Peret y sus palmeros

sábado 01 de agosto de 2020, 20:27h

Era otro Pedro. Un excelente artista que llevó la rumba catalana a muchas partes del mundo e que incluso participó en un festival de Eurovisión con un resultado no muy positivo. Iba siempre con sus dos palmeros que jaleaban sus actuaciones y que tuvieron cierto protagonismo en aquellos tiempos en los que se aplaudía también la llegada del turista que cerraba una cifra de millones.

Ahora hay otro Pedro que también tiene sus palmeros reunidos por sus asesores de imagen con Redondo a la cabeza, que le aplauden a la vuelta del festival económico de Bruselas por haber conseguido no votos, sino millones, y con una bancada socialista que acude en masa al Congreso en contra de todas las normas de seguridad sanitaria ante la pandemia y que habían sido acordadas antes por todos los grupos y que también nos recordaban a esas Cortes franquistas, que acogían chaquetas blancas de uniformes con condecoraciones ante la convocatoria de un Caudillo balbuceante que anunciaba quien iba a ser su sucesor.

En nuestro país siempre ha habido y habrá palmeros capaces de romperse sus manos ante las ocurrencias de sus jefes, como ya apuntaba, también en tiempos de la dictadura, la famosa revista La Codorniz con aquellas viñetas tan ejemplares de los “pelotas”.

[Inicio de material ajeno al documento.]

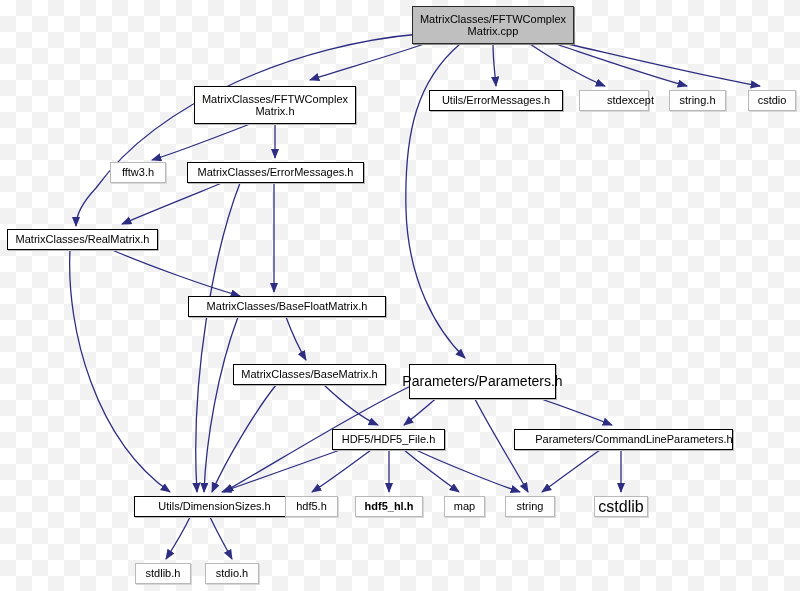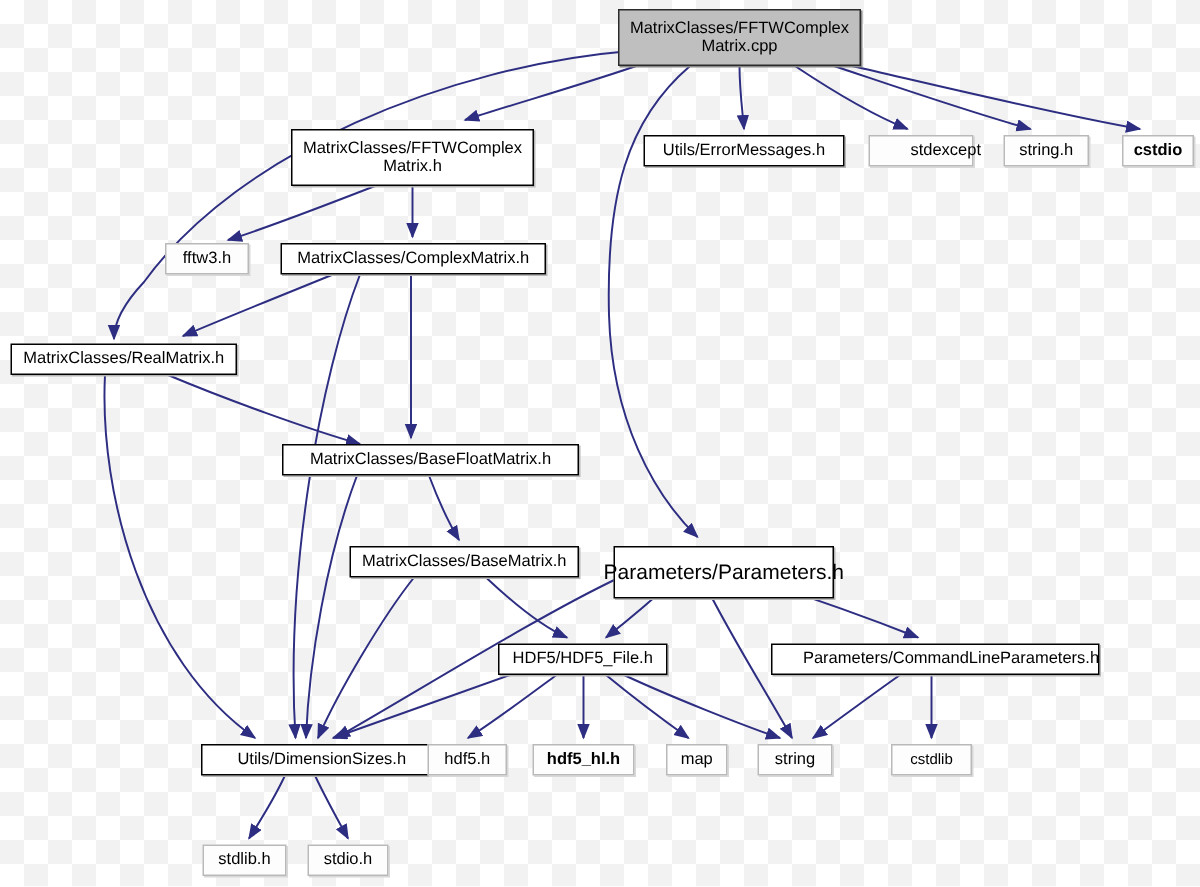--- a/index.html
+++ b/index.html
@@ -111,7 +111,7 @@
       <div class="node-box kind-project" style="left: 429px; top: 90px; width: 134px; height: 21px; font-size: 11px;"><span class="node-label">Utils/ErrorMessages.h</span></div>
       <div class="node-box kind-system" style="left: 579px; top: 90px; width: 70px; height: 21px; font-size: 11px; padding-left: 33px;"><span class="node-label">stdexcept</span></div>
       <div class="node-box kind-system" style="left: 669px; top: 90px; width: 57px; height: 21px; font-size: 11px;"><span class="node-label">string.h</span></div>
-      <div class="node-box kind-system" style="left: 748px; top: 90px; width: 48px; height: 21px; font-size: 11px; font-weight: bold;"><span class="node-label">cstdio</span></div>
+      <div class="node-box kind-system" style="left: 748px; top: 90px; width: 48px; height: 21px; font-size: 11px;"><span class="node-label">cstdio</span></div>
       <div class="node-box kind-system" style="left: 110px; top: 162px; width: 56px; height: 21px; font-size: 11px;"><span class="node-label">fftw3.h</span></div>
       <div class="node-box kind-project" style="left: 187px; top: 162px; width: 177px; height: 21px; font-size: 11px;"><span class="node-label">MatrixClasses/ComplexMatrix.h</span></div>
       <div class="node-box kind-project" style="left: 7px; top: 229px; width: 151px; height: 21px; font-size: 11px;"><span class="node-label">MatrixClasses/RealMatrix.h</span></div>

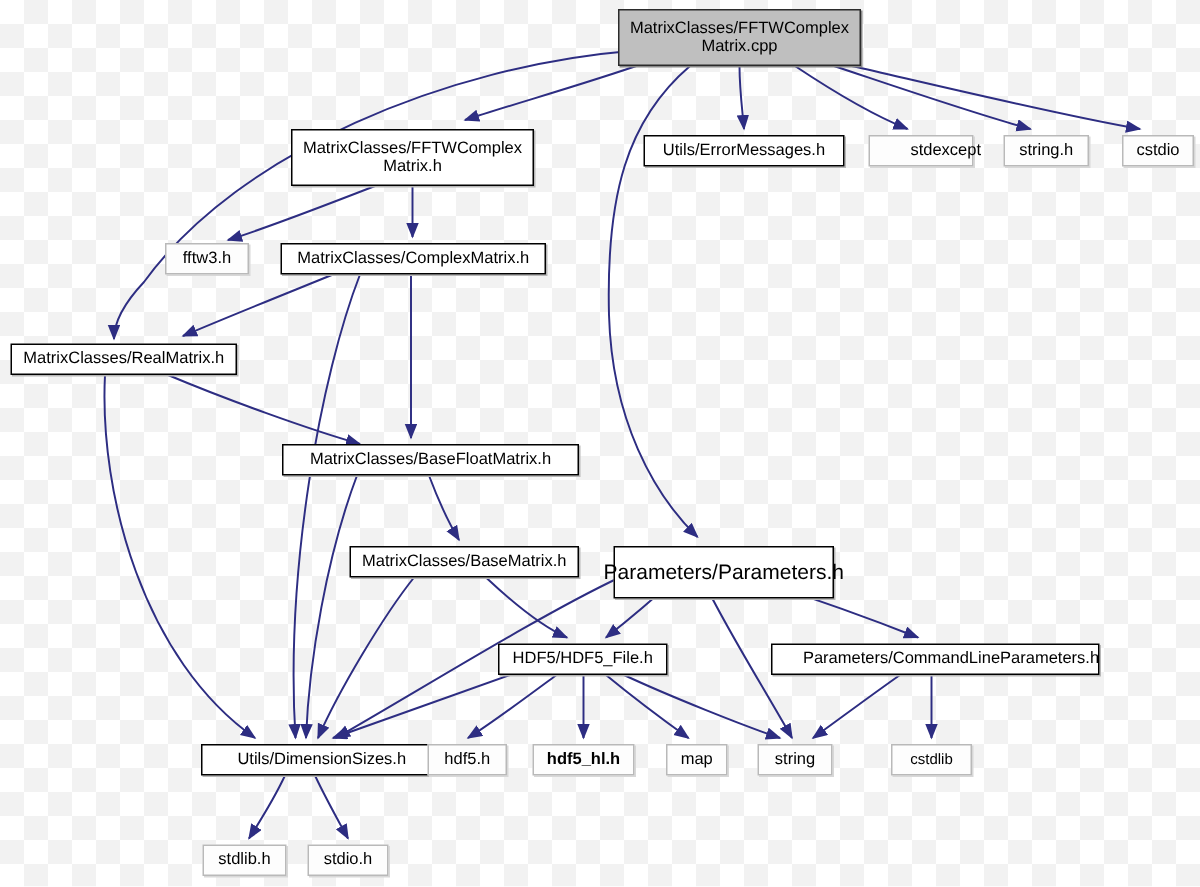--- a/index.html
+++ b/index.html
@@ -113,7 +113,7 @@
       <div class="node-box kind-system" style="left: 669px; top: 90px; width: 57px; height: 21px; font-size: 11px;"><span class="node-label">string.h</span></div>
       <div class="node-box kind-system" style="left: 748px; top: 90px; width: 48px; height: 21px; font-size: 11px;"><span class="node-label">cstdio</span></div>
       <div class="node-box kind-system" style="left: 110px; top: 162px; width: 56px; height: 21px; font-size: 11px;"><span class="node-label">fftw3.h</span></div>
-      <div class="node-box kind-project" style="left: 187px; top: 162px; width: 177px; height: 21px; font-size: 11px;"><span class="node-label">MatrixClasses/ComplexMatrix.h</span></div>
+      <div class="node-box kind-project" style="left: 187px; top: 162px; width: 177px; height: 21px; font-size: 11px;"><span class="node-label">MatrixClasses/ErrorMessages.h</span></div>
       <div class="node-box kind-project" style="left: 7px; top: 229px; width: 151px; height: 21px; font-size: 11px;"><span class="node-label">MatrixClasses/RealMatrix.h</span></div>
       <div class="node-box kind-project" style="left: 188px; top: 296px; width: 198px; height: 21px; font-size: 11px;"><span class="node-label">MatrixClasses/BaseFloatMatrix.h</span></div>
       <div class="node-box kind-project" style="left: 233px; top: 364px; width: 153px; height: 21px; font-size: 11px;"><span class="node-label">MatrixClasses/BaseMatrix.h</span></div>

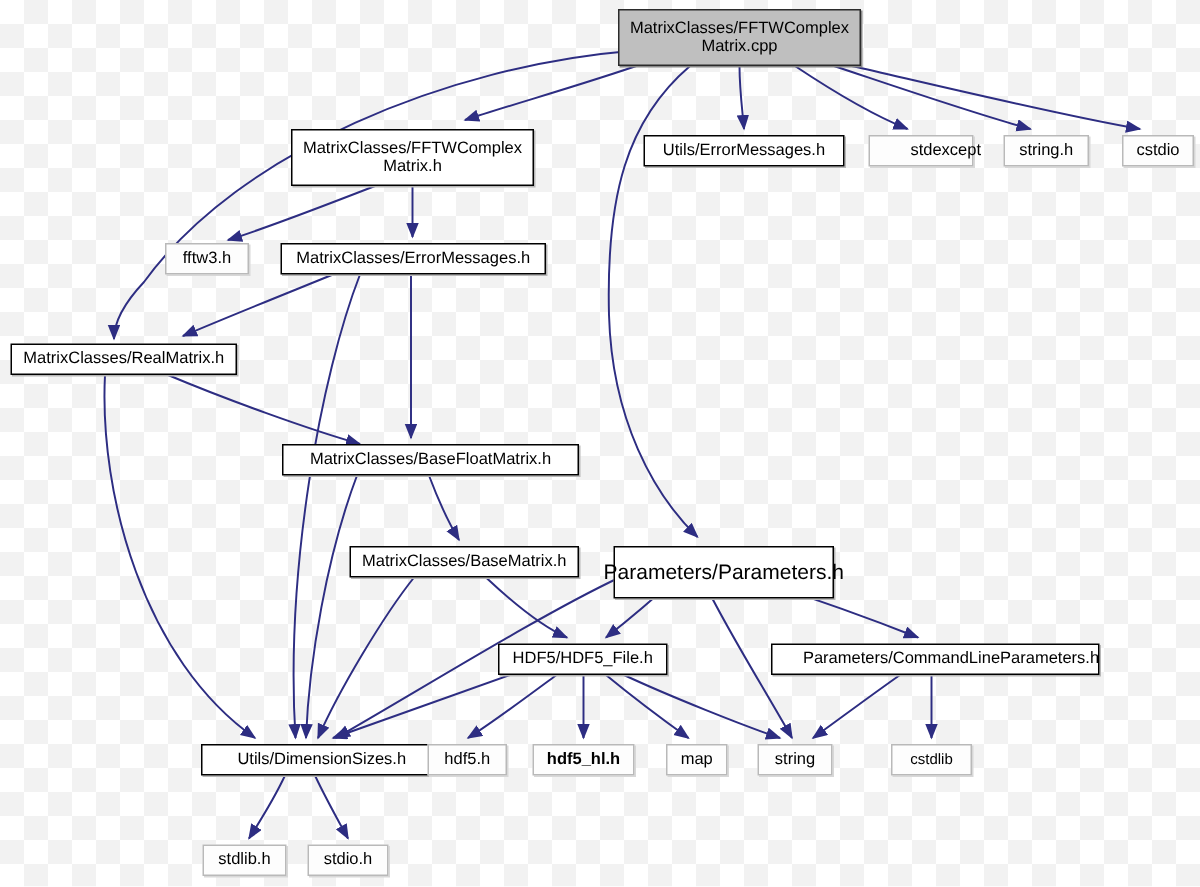--- a/index.html
+++ b/index.html
@@ -125,7 +125,7 @@
       <div class="node-box kind-system" style="left: 355px; top: 496px; width: 68px; height: 21px; font-size: 11px; font-weight: bold;"><span class="node-label">hdf5_hl.h</span></div>
       <div class="node-box kind-system" style="left: 444px; top: 496px; width: 41px; height: 21px; font-size: 11px;"><span class="node-label">map</span></div>
       <div class="node-box kind-system" style="left: 505px; top: 496px; width: 50px; height: 21px; font-size: 11px;"><span class="node-label">string</span></div>
-      <div class="node-box kind-system" style="left: 594px; top: 496px; width: 54px; height: 21px; font-size: 10px;"><span class="node-label">cstdlib</span></div>
+      <div class="node-box kind-system" style="left: 594px; top: 496px; width: 54px; height: 21px; font-size: 16px;"><span class="node-label">cstdlib</span></div>
       <div class="node-box kind-system" style="left: 135px; top: 563px; width: 56px; height: 21px; font-size: 11px;"><span class="node-label">stdlib.h</span></div>
       <div class="node-box kind-system" style="left: 205px; top: 563px; width: 54px; height: 21px; font-size: 11px;"><span class="node-label">stdio.h</span></div>
     </div>

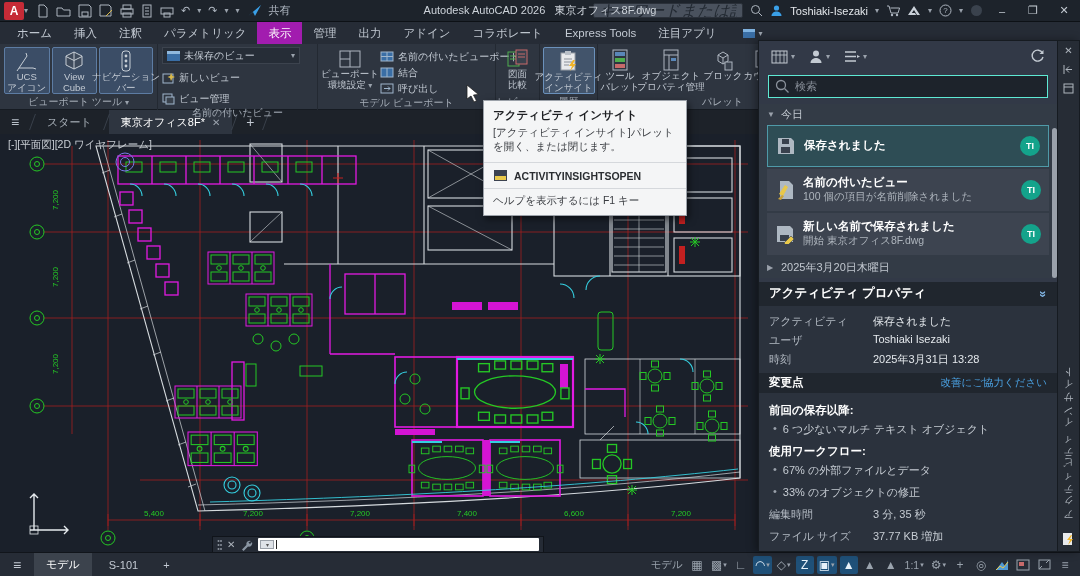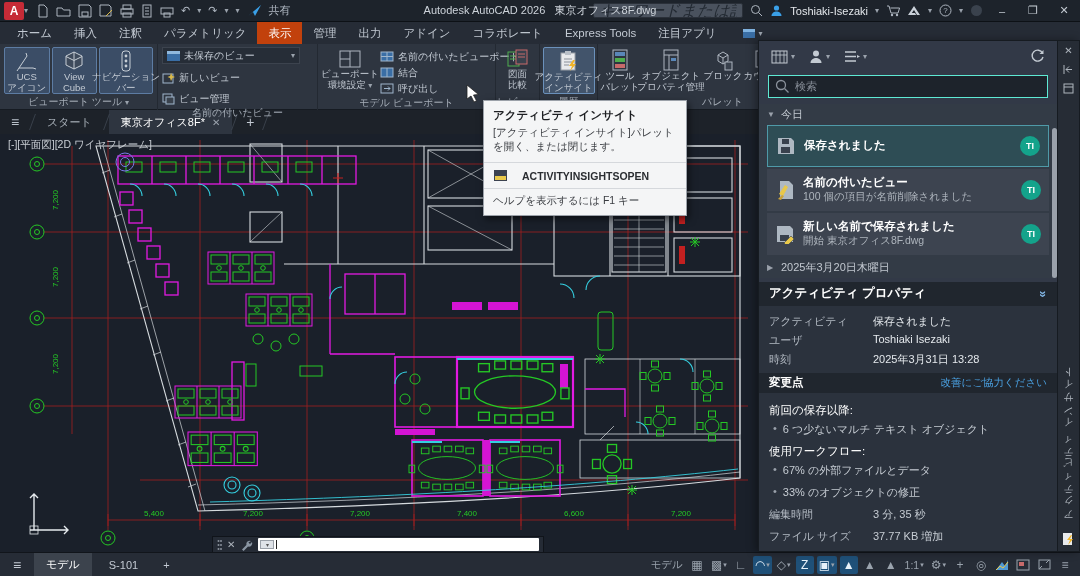--- a/index.html
+++ b/index.html
@@ -23,7 +23,7 @@
   
   .ribbontabs { left:0; top:22px; width:1080px; height:22px; background:#262c36; display:flex; align-items:stretch; padding-left:6px; z-index:18; }
   .rtab { padding:0 11px; display:flex; align-items:center; color:#c3cad3; font-size:11.5px; }
-  .rtab.active { background:#c2410c; color:#fff; }
+  .rtab.active { background:#a21caf; color:#fff; }
   .rtab-extra { margin-left:14px; display:flex; align-items:center; gap:3px; color:#7fb2e0; }
 
   

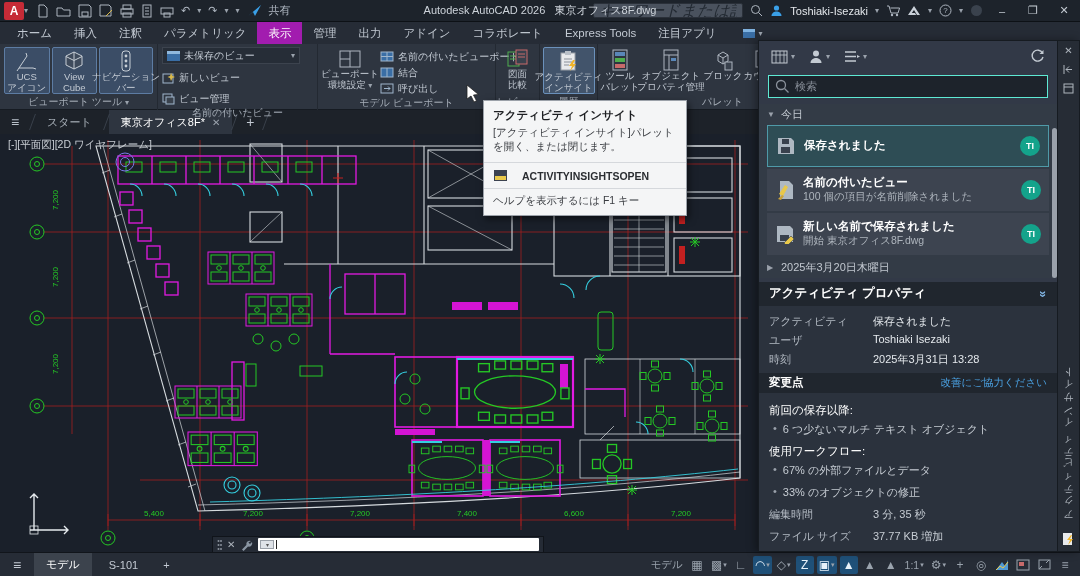--- a/index.html
+++ b/index.html
@@ -73,7 +73,7 @@
   .tooltip { left:483px; top:100px; width:204px; background:#f4f5f6; border:1px solid #9ba1a9; box-shadow:2px 3px 7px rgba(0,0,0,.55); z-index:50; color:#2a2d31; }
   .tt-title { font-weight:bold; font-size:11.5px; padding:7px 9px 3px 9px; color:#1d2averify1f; color:#1d1f22; }
   .tt-body { font-size:10.5px; padding:0 9px 8px 9px; color:#3a3d42; }
-  .tt-cmd { border-top:1px solid #d5d8dc; display:flex; align-items:center; gap:14px; padding:6px 9px; font-weight:bold; font-size:10.5px; }
+  .tt-cmd { border-top:1px solid #d5d8dc; display:flex; align-items:center; gap:6px; padding:6px 9px; font-weight:bold; font-size:10.5px; }
   .tt-help { border-top:1px solid #d5d8dc; font-size:10.5px; padding:5px 9px 7px 9px; color:#3a3d42; }
 
   

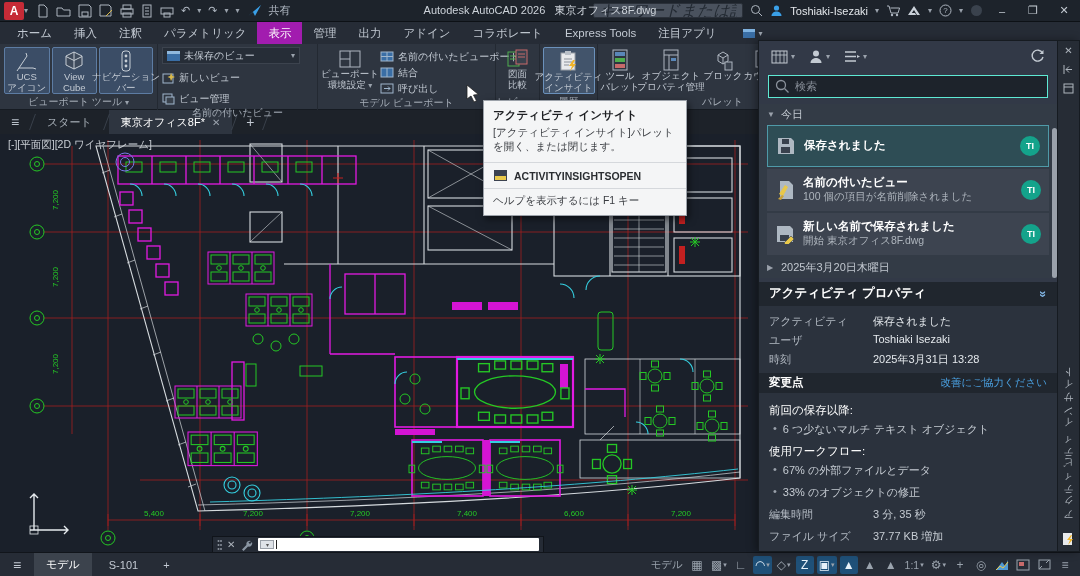--- a/index.html
+++ b/index.html
@@ -106,7 +106,7 @@
   .changes-bar .h { color:#fff; font-weight:bold; font-size:11.5px; }
   .changes-bar .link { margin-left:auto; color:#4aa0e0; font-size:10.5px; }
   .changes-body { flex:1; background:#2b323d; padding:7px 10px; font-size:11px; color:#c6ccd3; }
-  .cb-h { color:#fff; font-weight:normal; margin:3px 0 4px 0; font-size:11.5px; }
+  .cb-h { color:#fff; font-weight:bold; margin:3px 0 4px 0; font-size:11.5px; }
   .cb-li { display:flex; gap:6px; margin:0 0 7px 4px; }
   .cb-li .dot { color:#9aa1ab; }
   .cb-kv { display:flex; margin-top:7px; }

No deja de sorprender también que Iglesias, don Pablo, sea uno de los palmeros más entusiastas, tal vez porque vislumbra que Europa ha puesto precio a su cabeza política para que nuestro país reciba la ayuda económica prometida.

Mientras, los palmeros catalanes calladitos ahora con su tema, sacuden al arzobispo de Barcelona, cardenal Omella, por haber-¡qué horror!- oficiado un funeral en la Sagrada Familia barcelonesa por la víctimas del Covid-19. Torra tenía que desviar la atención de los suyos que estaban muy apesadumbrados por la vuelta a la cárcel de los condenados en el “procès”.

Menos mal que la Iglesia pasa de estos incidentes y va a lo suyo, que nos otra cosa que acordarse y rezar por aquellos que no pudieron superar la enfermedad. Y es que aquí, en España, todavía suena la canción del otro Peret, el de verdad: “Borriquito como tú…y tú…y tú”, que creo que lo han prohibido los palmeros de Moncloa.